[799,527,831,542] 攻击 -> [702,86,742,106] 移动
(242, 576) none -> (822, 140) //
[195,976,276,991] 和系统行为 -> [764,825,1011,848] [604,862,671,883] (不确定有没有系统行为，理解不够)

* * * * * * * * *

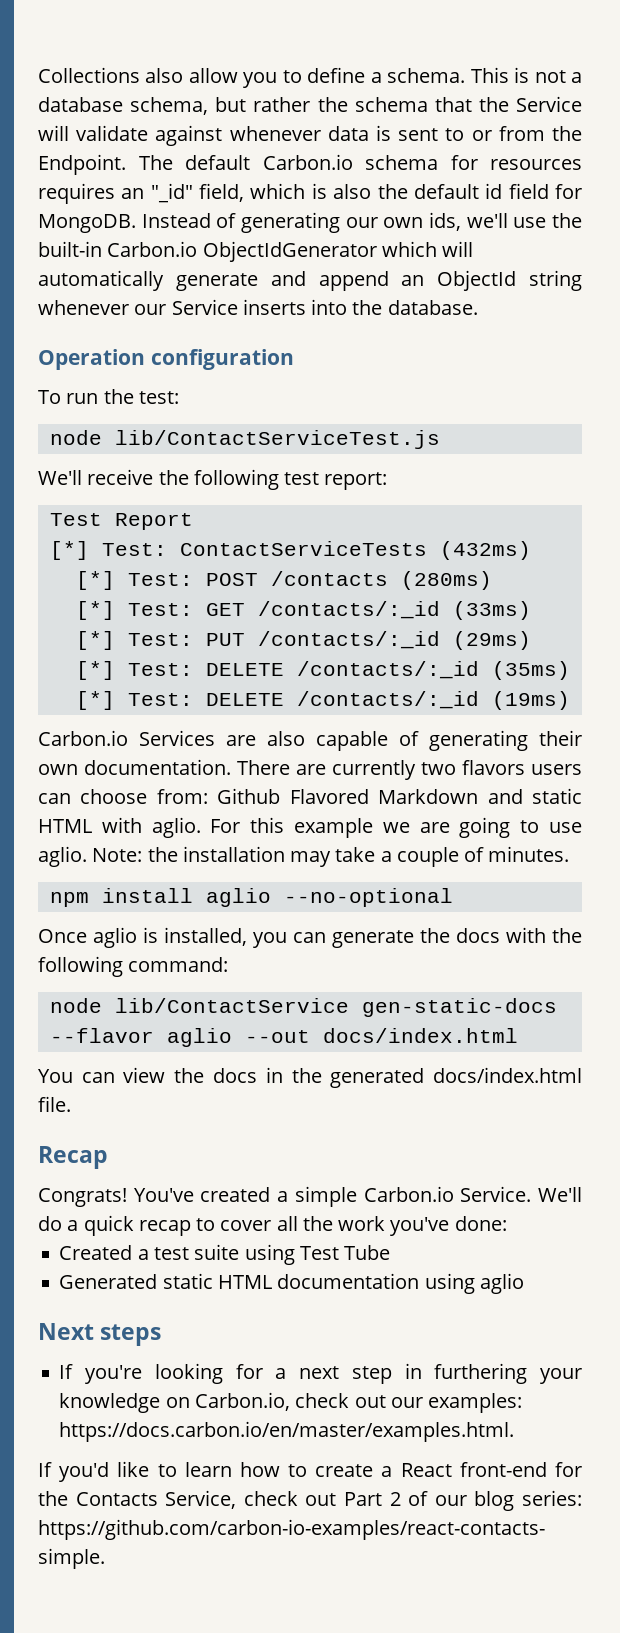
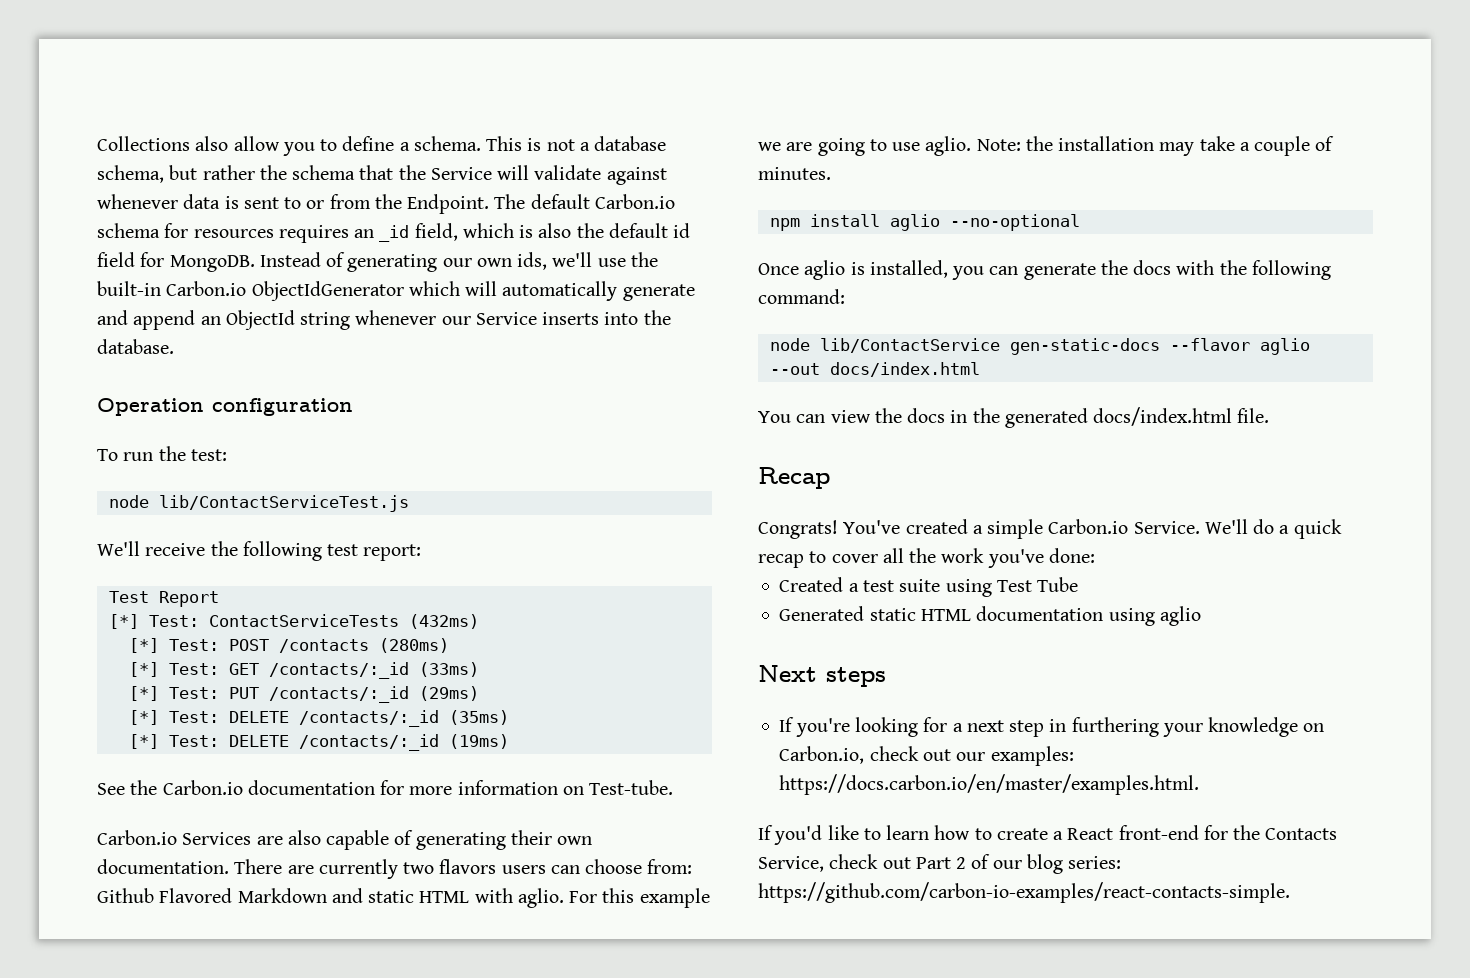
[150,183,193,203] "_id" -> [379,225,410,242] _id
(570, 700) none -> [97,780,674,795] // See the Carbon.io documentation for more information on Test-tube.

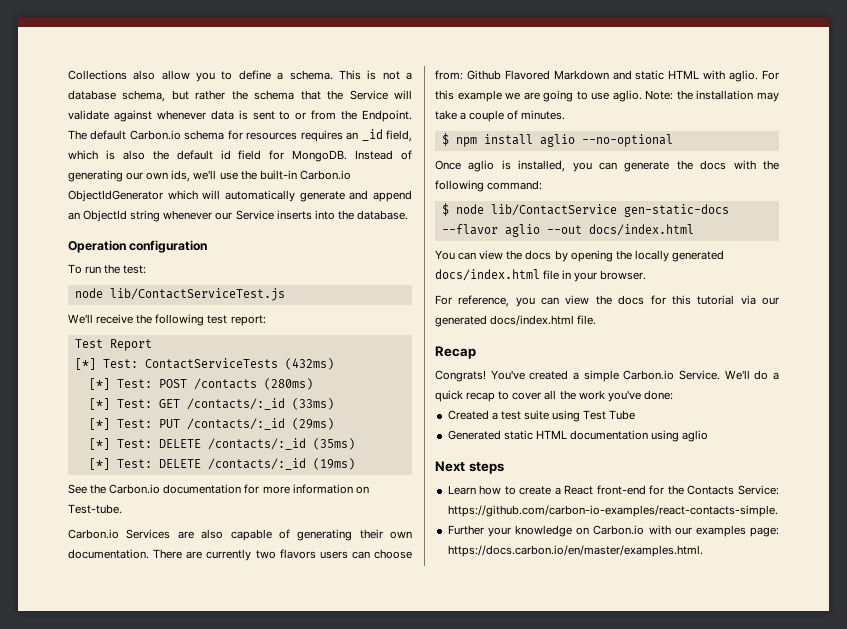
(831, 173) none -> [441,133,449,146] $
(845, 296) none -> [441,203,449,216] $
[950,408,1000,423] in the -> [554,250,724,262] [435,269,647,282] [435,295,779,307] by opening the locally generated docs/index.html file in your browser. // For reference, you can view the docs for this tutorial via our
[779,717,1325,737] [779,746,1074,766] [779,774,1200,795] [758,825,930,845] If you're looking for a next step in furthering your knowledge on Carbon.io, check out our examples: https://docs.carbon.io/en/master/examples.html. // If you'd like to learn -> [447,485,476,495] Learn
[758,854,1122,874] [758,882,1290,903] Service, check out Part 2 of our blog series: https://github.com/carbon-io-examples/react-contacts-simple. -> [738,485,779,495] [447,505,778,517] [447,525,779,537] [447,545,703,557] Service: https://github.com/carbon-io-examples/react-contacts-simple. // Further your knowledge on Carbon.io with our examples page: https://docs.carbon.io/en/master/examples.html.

* * * * * * * * *

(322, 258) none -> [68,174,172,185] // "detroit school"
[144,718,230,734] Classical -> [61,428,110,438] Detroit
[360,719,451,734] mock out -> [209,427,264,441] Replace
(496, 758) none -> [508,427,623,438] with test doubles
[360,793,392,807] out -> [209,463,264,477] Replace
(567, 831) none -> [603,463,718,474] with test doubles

* * * * * * * * *

* _Task brief_
What you return must match the lines above from the one with "(570, 700) none" through the one with "[950,408,1000,423] in the" exactly, with both ends included and the pictures excluded.

* _Task answer_
(570, 700) none -> [97,780,674,795] // See the Carbon.io documentation for more information on Test-tube.

(831, 173) none -> [441,133,449,146] $
(845, 296) none -> [441,203,449,216] $
[950,408,1000,423] in the -> [554,250,724,262] [435,269,647,282] [435,295,779,307] by opening the locally generated docs/index.html file in your browser. // For reference, you can view the docs for this tutorial via our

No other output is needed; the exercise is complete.